The probability of double-strand breaks in giant DNA decreases markedly as the DNA concentration increases

TL;DR

This study investigates how the probability of double-strand breaks in giant DNA decreases with increasing DNA concentration, revealing a nearly inverse proportionality and emphasizing the importance of DNA's physical properties.

Contribution

It introduces a new quantitative analysis of DSBs in giant DNA, demonstrating the inverse relationship between DSB probability and DNA concentration and proposing a model based on DNA's semiflexible polymer nature.

Findings

P1 is nearly inversely proportional to DNA concentration above a threshold

A simple model explains the decrease considering DNA as a semiflexible polymer

Single-molecule observation method effectively measures DSBs in giant DNA

Abstract

DNA double-strand breaks (DSBs) represent a serious source of damage for all living things and thus there have been many quantitative studies of DSBs both in vivo and in vitro.

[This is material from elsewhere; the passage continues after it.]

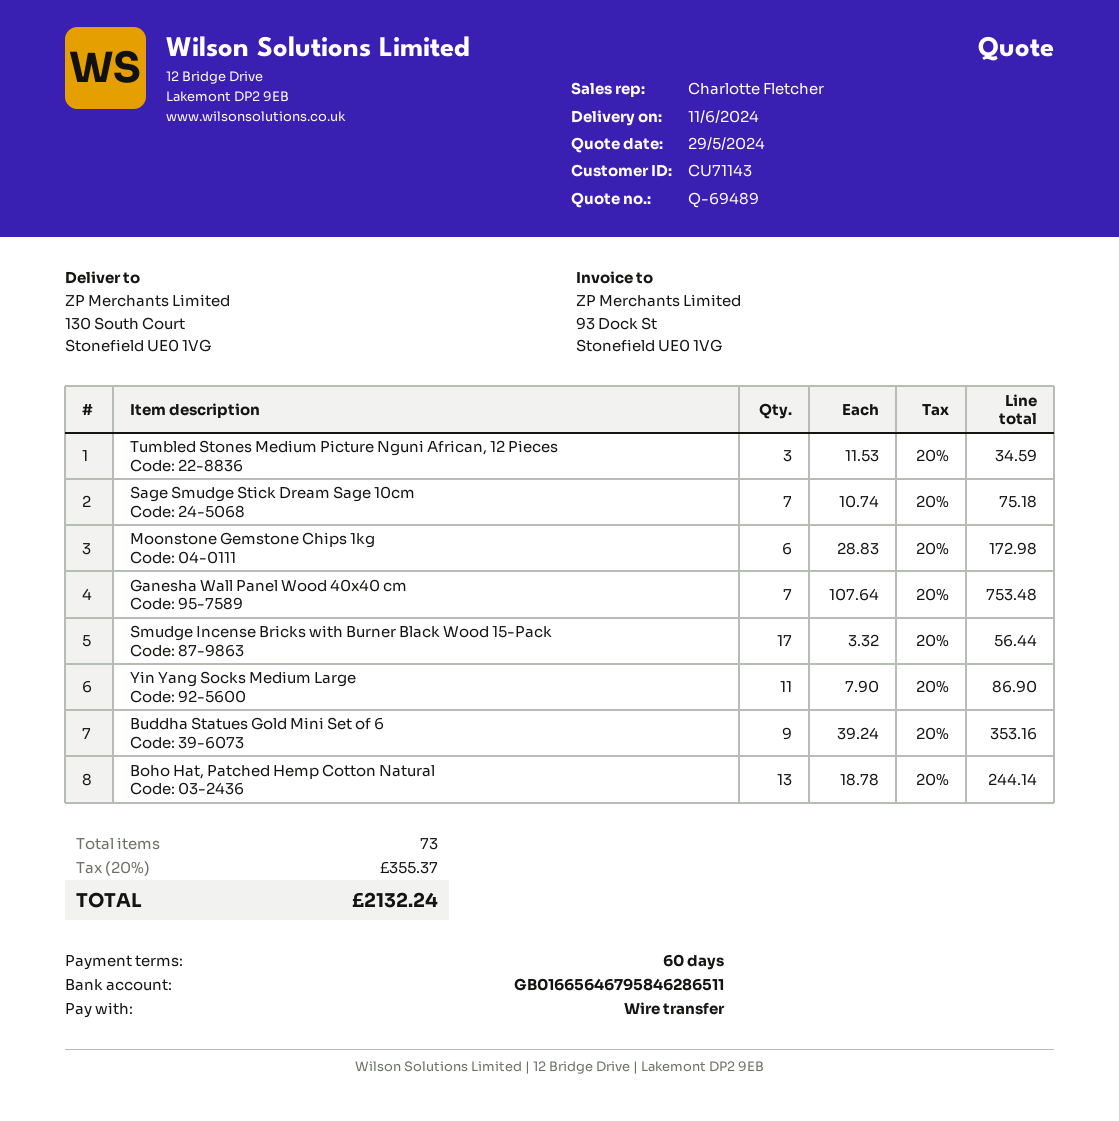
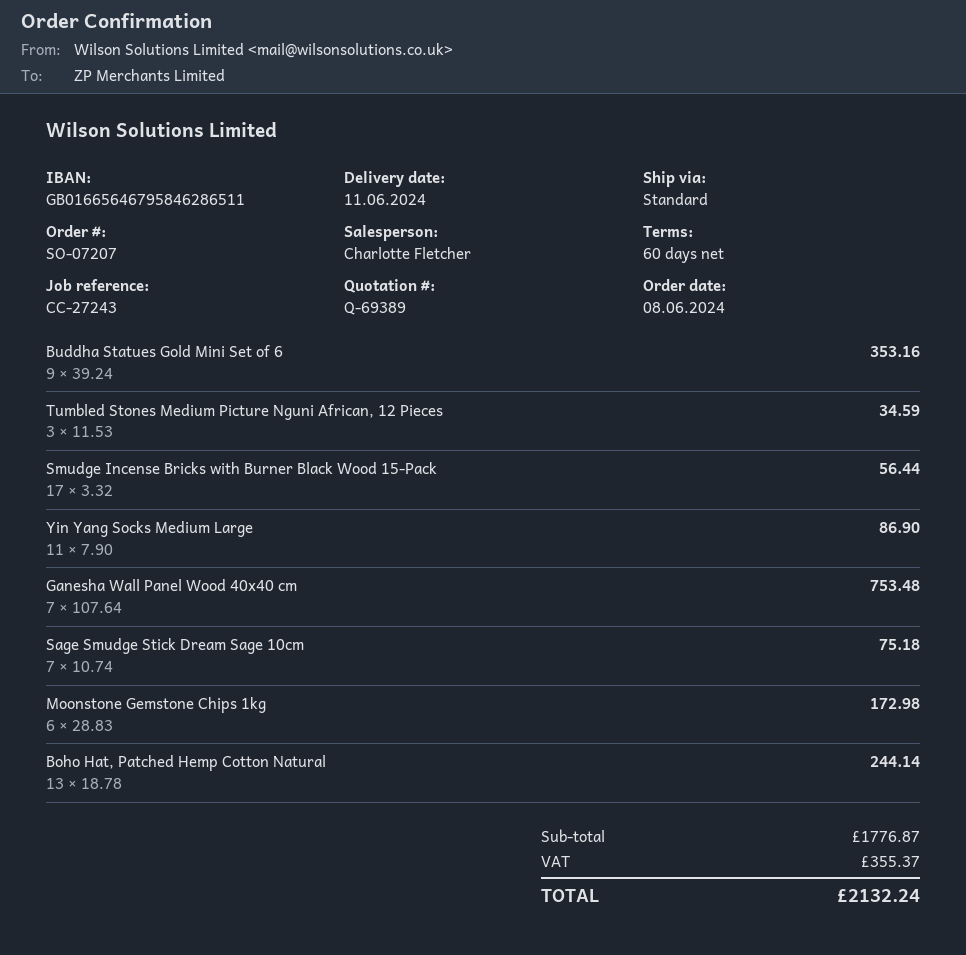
quote number: Q-69489 -> Q-69389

Despite this fact, the processes that lead to their production have not yet been clearly understood, and there is no established theory that can account for the statistics of their production, in particular, the number of DSBs per base pair per unit Gy, here denoted by P1, which is the most important parameter for evaluating the degree of risk posed by DSBs. Here, using the single-molecule observation method with giant DNA molecules (166 kbp), we evaluate the number of DSBs caused by gamma-ray irradiation. We find that P1 is nearly inversely proportional to the DNA concentration above a certain threshold DNA concentration. A simple model that accounts for the marked decrease of P1 shows that it is necessary to consider the characteristics of giant DNA molecules as semiflexible polymers to interpret the intrinsic mechanism of DSBs.